A citizen of a state does not change his citizenship by entering military service even though he is assigned to duties in another state or country, and regardless of the term of service, unless he indicates an intent to abandon such original domicile and adopt a new one. Kinsel v. Pickens, D.C., 25 F. Supp. 455; Wise v. Bolster, D.C., 31 F. Supp. 856; Humphrey v. Fort Knox Transit Co., D.C., 58 F. Supp. 362. See also I Cyc. Fed.Proc., 3d Ed., Sec. 2.282, p. 459, and notes in 129 A.L.R. 1383 and 148 A.L.R. 1414. There was no showing that the domicile of plaintiff's husband was elsewhere than in Elgin, Illinois, at the time this action was filed.
The domicile of a married woman is that of her husband. This identity of domicile arises out of the common-law rule as to the unity of the spouses. An exception to this rule, where the unity is no longer a fact because of separate residence of the spouses under hostile circumstances, evidentiary of the breach of the marital unity, has not been extended to cases where a separate residence was acquired under amicable circumstances. See note in 90 A.L.R. 358, supplementing note in 75 A.L.R. 1254. See also 128 A.L.R. 1254.
This rule has been applied in federal courts in determining the citizenship of a married woman as respects jurisdiction of the federal court. See I Cyc.Fed. Proc., 3d Ed., Sec. 2.274, p. 451, and cases cited thereunder. Particularly applicable are the cases of Wise v. Bolster, D.C., 31 F. Supp. 856, and Price v. Greenway, 3 Cir., 167 F.2d 196. In the first of these cases the wife of an army man, who was a citizen of Iowa, was held to be a citizen of Iowa upon her marriage even though her husband was stationed in the State of Washington at the time of the marriage, the marriage occurred in Washington, and the wife was born and had always resided in Washington.
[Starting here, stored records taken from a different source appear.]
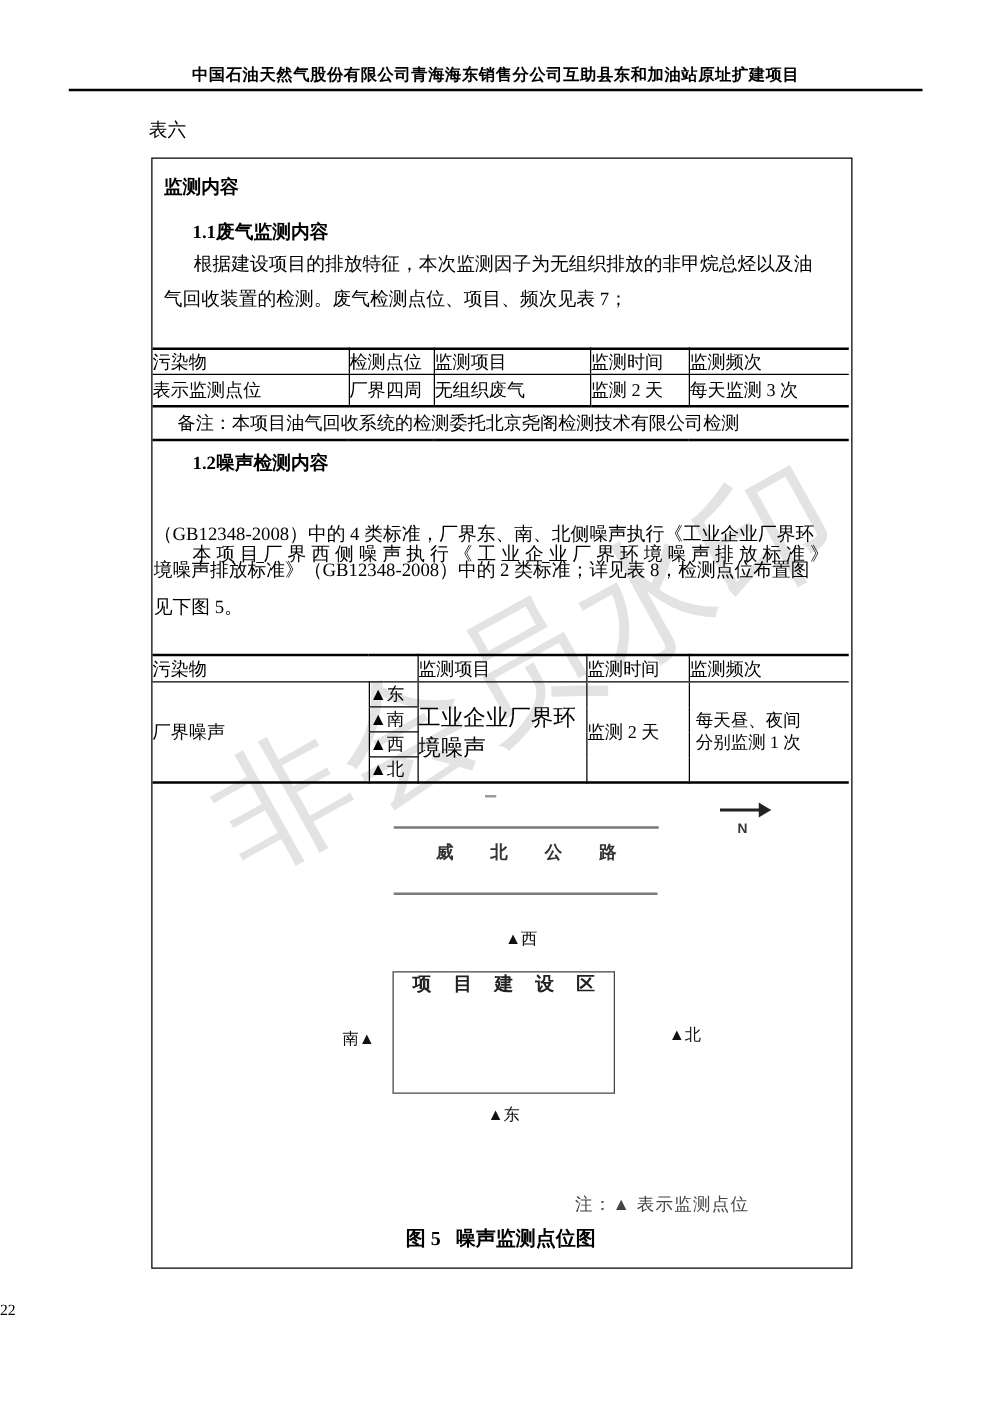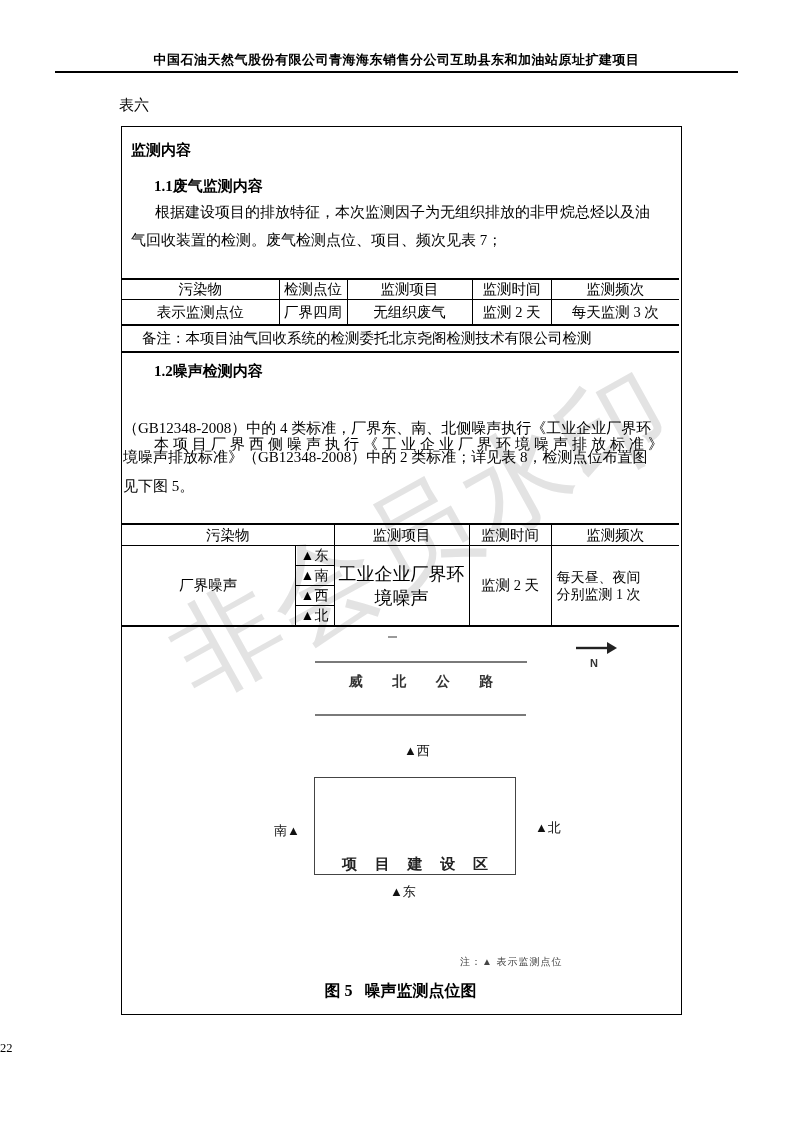--- a/index.html
+++ b/index.html
@@ -15,21 +15,21 @@
   .table-label{position:absolute;left:119px;top:94px;font-size:15px;line-height:22px;}
   .main-box{position:absolute;left:121px;top:126px;width:561px;height:889px;
         border:1.8px solid #000;box-sizing:border-box;}
   .blk{position:absolute;line-height:30px;font-size:15px;white-space:nowrap;}
   .bold{font-weight:bold;}
   .tbl-title{position:absolute;width:100%;text-align:center;font-size:14px;font-weight:bold;
         line-height:22px;white-space:pre;}
   table{border-collapse:collapse;table-layout:fixed;position:absolute;left:0;
         font-size:14.5px;}
   th{font-weight:normal;}
-  th,td{text-align:center;padding:0;overflow:hidden;}
+  th,td{text-align:left;padding:0;overflow:hidden;}
   .t7{width:557px;border-top:2.5px solid #000;border-bottom:2.5px solid #000;top:151px;}
   .t7 thead th{border-bottom:1.2px solid #000;height:19px;}
   .t7 th+th,.t7 .t7-data td+td{border-left:1.2px solid #000;}
   .t7 .t7-data td{height:24px;border-bottom:2.2px solid #000;}
   .t7 .t7-note td{height:25px;text-align:left;padding-left:20px;}
   .t8{width:557px;border-top:2.5px solid #000;border-bottom:2.5px solid #000;top:396px;}
   .t8 thead th{border-bottom:1.2px solid #000;height:20px;}
   .t8 th+th,.t8 td+td{border-left:1.2px solid #000;}
   .t8 td{height:19px;}
   .t8 .dir{border-left:1.2px solid #000;border-right:1.2px solid #000;font-size:14px;}
@@ -45,24 +45,24 @@
   .road-line{height:2px;background:#7a7a7a;}
   .road-top{left:193px;top:36px;width:212px;}
   .road-name{left:193px;top:48px;width:212px;text-align:center;font-size:14px;
         letter-spacing:13px;text-indent:13px;color:#333;font-weight:bold;}
   .road-bot{left:193px;top:89px;width:211px;}
   .pt{font-size:13px;color:#111;}
   .w-label{left:282px;top:117px;}
   .s-label{left:152px;top:197px;}
   .np-label{left:413px;top:194px;}
   .e-label{left:268px;top:258px;}
-  .area-rect{left:192px;top:152px;width:202px;height:98px;border:1.5px solid #444;
-        box-sizing:border-box;display:flex;align-items:flex-end;justify-content:center;}
+  .area-rect{left:192px;top:152px;width:178px;height:98px;border:1.5px solid #444;
+        box-sizing:border-box;display:flex;align-items:flex-start;justify-content:center;}
   .area-label{font-size:15px;font-weight:bold;letter-spacing:7px;text-indent:7px;color:#222;}
-  .fig-note{left:338px;top:330px;font-size:10px;color:#444;letter-spacing:1px;}
+  .fig-note{left:338px;top:330px;font-size:14px;color:#444;letter-spacing:1px;}
   .fig-caption{left:0;top:356px;width:100%;text-align:center;font-size:16px;
         font-weight:bold;white-space:pre;}
   .page-number{position:absolute;top:1038px;left:0;width:100%;
         font-size:12.5px;line-height:20px;}
 </style>
 </head>
 <body>
 
 <div class="page">
   <div class="watermark">非会员水印</div>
In the second case a married woman whose husband's domicile was in Iowa and who was in the women's army corps stationed in New Jersey when the suit was filed in which the question arose, was held, for federal jurisdiction purposes, to be domiciled in Iowa even though she and her husband had separated although no divorce proceedings had been instituted, and notwithstanding that she boarded and worked in New Jersey after her marriage.
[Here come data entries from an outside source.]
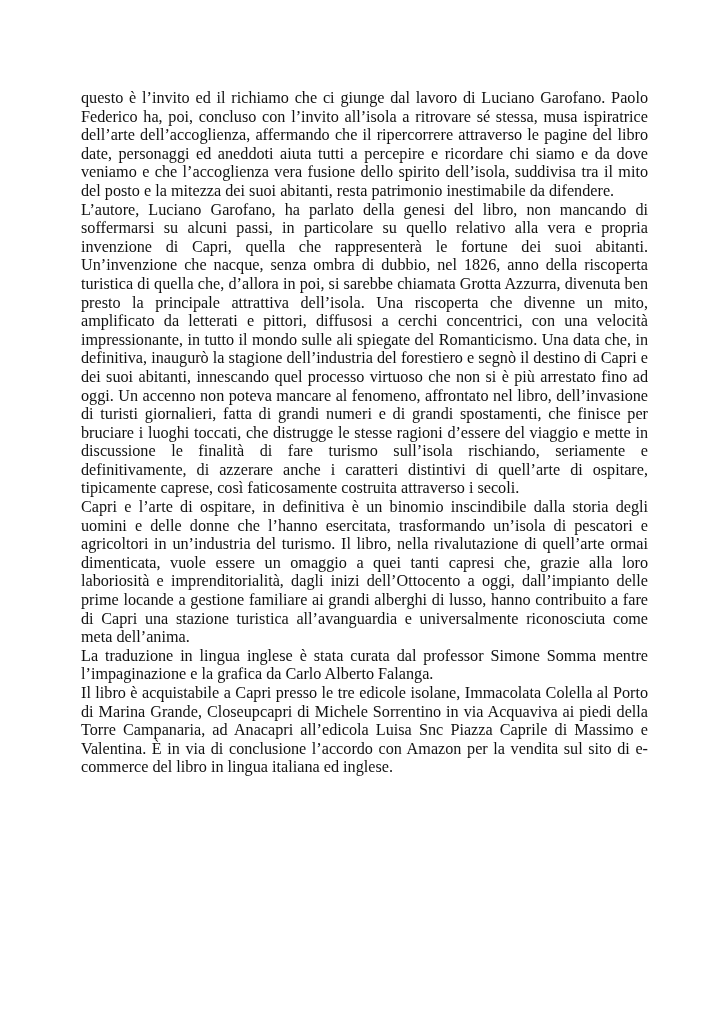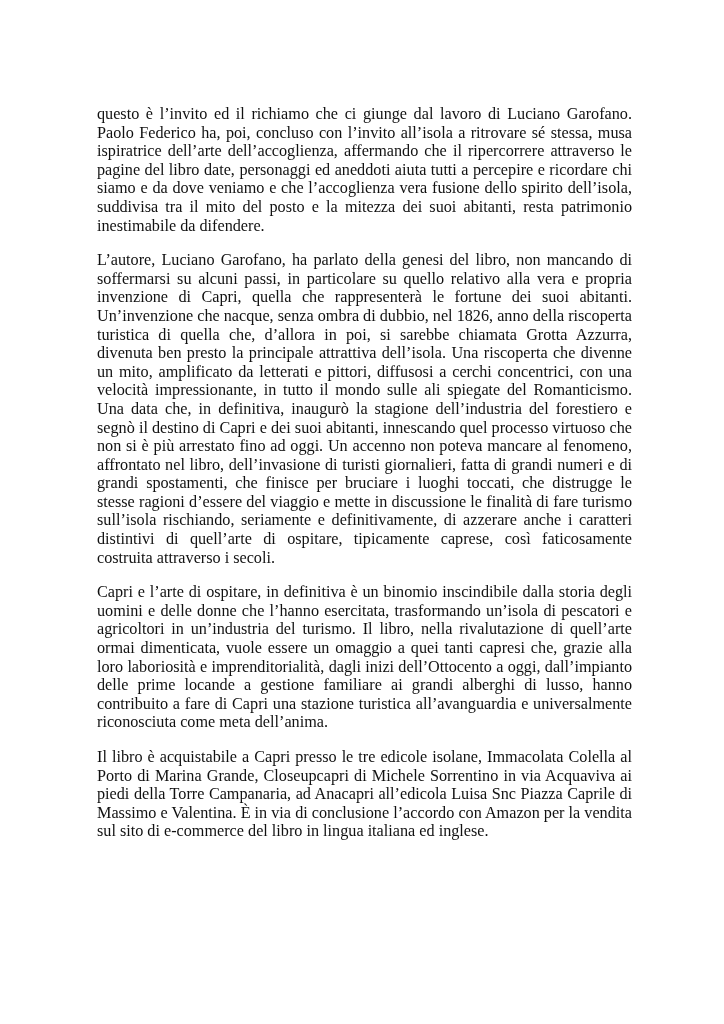--- a/index.html
+++ b/index.html
@@ -17,27 +17,28 @@
       position: absolute;
       left: 81px;
       top: 89px;
       width: 567px;
       font-family: "Liberation Serif", "DejaVu Serif", serif;
       font-size: 16.2px;
       line-height: 18.6px;
       color: #111111;
     }
     .para {
-      margin: 16px;
+      margin: 0;
       padding: 0;
       text-align: justify;
       hyphens: none;
     }
   </style>
 </head>
 <body>
 
 <div class="page">
   <p class="para">questo è l’invito ed il richiamo che ci giunge dal lavoro di Luciano Garofano. Paolo Federico ha, poi, concluso con l’invito all’isola a ritrovare sé stessa, musa ispiratrice dell’arte dell’accoglienza, affermando che il ripercorrere attraverso le pagine del libro date, personaggi ed aneddoti aiuta tutti a percepire e ricordare chi siamo e da dove veniamo e che l’accoglienza vera fusione dello spirito dell’isola, suddivisa tra il mito del posto e la mitezza dei suoi abitanti, resta patrimonio inestimabile da difendere.</p>
   <p class="para">L’autore, Luciano Garofano, ha parlato della genesi del libro, non mancando di soffermarsi su alcuni passi, in particolare su quello relativo alla vera e propria invenzione di Capri, quella che rappresenterà le fortune dei suoi abitanti. Un’invenzione che nacque, senza ombra di dubbio, nel 1826, anno della riscoperta turistica di quella che, d’allora in poi, si sarebbe chiamata Grotta Azzurra, divenuta ben presto la principale attrattiva dell’isola. Una riscoperta che divenne un mito, amplificato da letterati e pittori, diffusosi a cerchi concentrici, con una velocità impressionante, in tutto il mondo sulle ali spiegate del Romanticismo. Una data che, in definitiva, inaugurò la stagione dell’industria del forestiero e segnò il destino di Capri e dei suoi abitanti, innescando quel processo virtuoso che non si è più arrestato fino ad oggi. Un accenno non poteva mancare al fenomeno, affrontato nel libro, dell’invasione di turisti giornalieri, fatta di grandi numeri e di grandi spostamenti, che finisce per bruciare i luoghi toccati, che distrugge le stesse ragioni d’essere del viaggio e mette in discussione le finalità di fare turismo sull’isola rischiando, seriamente e definitivamente, di azzerare anche i caratteri distintivi di quell’arte di ospitare, tipicamente caprese, così faticosamente costruita attraverso i secoli.</p>
   <p class="para">Capri e l’arte di ospitare, in definitiva è un binomio inscindibile dalla storia degli uomini e delle donne che l’hanno esercitata, trasformando un’isola di pescatori e agricoltori in un’industria del turismo. Il libro, nella rivalutazione di quell’arte ormai dimenticata, vuole essere un omaggio a quei tanti capresi che, grazie alla loro laboriosità e imprenditorialità, dagli inizi dell’Ottocento a oggi, dall’impianto delle prime locande a gestione familiare ai grandi alberghi di lusso, hanno contribuito a fare di Capri una stazione turistica all’avanguardia e universalmente riconosciuta come meta dell’anima.</p>
+  <p class="para">La traduzione in lingua inglese è stata curata dal professor Simone Somma mentre l’impaginazione e la grafica da Carlo Alberto Falanga.</p>
   <p class="para">Il libro è acquistabile a Capri presso le tre edicole isolane, Immacolata Colella al Porto di Marina Grande, Closeupcapri di Michele Sorrentino in via Acquaviva ai piedi della Torre Campanaria, ad Anacapri all’edicola Luisa Snc Piazza Caprile di Massimo e Valentina. È in via di conclusione l’accordo con Amazon per la vendita sul sito di e-commerce del libro in lingua italiana ed inglese.</p>
 </div>
 
 </body></html>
Although generally such matters as the place of voting and place of residence may be considered as bearing upon the intention of a party, which is the primary test in determining citizenship as respects federal jurisdiction, they are not indicative of any intent on the part of the plaintiff, in the instant case, of establishing a domicile separate and apart from that of her husband under hostile circumstances. Furthermore, the Michigan election statute, which requires residence for registration and voting purposes, specifically provides that should a wife have a residence separate from that of her husband, that place at which she resides the greater part of the time shall be her official residence for the purpose of that statute. C.L. 1948, Supp. 1954, Sec. 168.11. Plaintiff's exercise of voting privileges in the state of her residence would not defeat her claim of a domicile elsewhere, for purposes of federal jurisdiction.
Plaintiff's domicile at the time the complaint was filed was that of her husband, which was Elgin, Illinois, and there was, therefore, diversity of citizenship between the parties to this suit at the time of its filing.
Defendant's motion to dismiss is denied.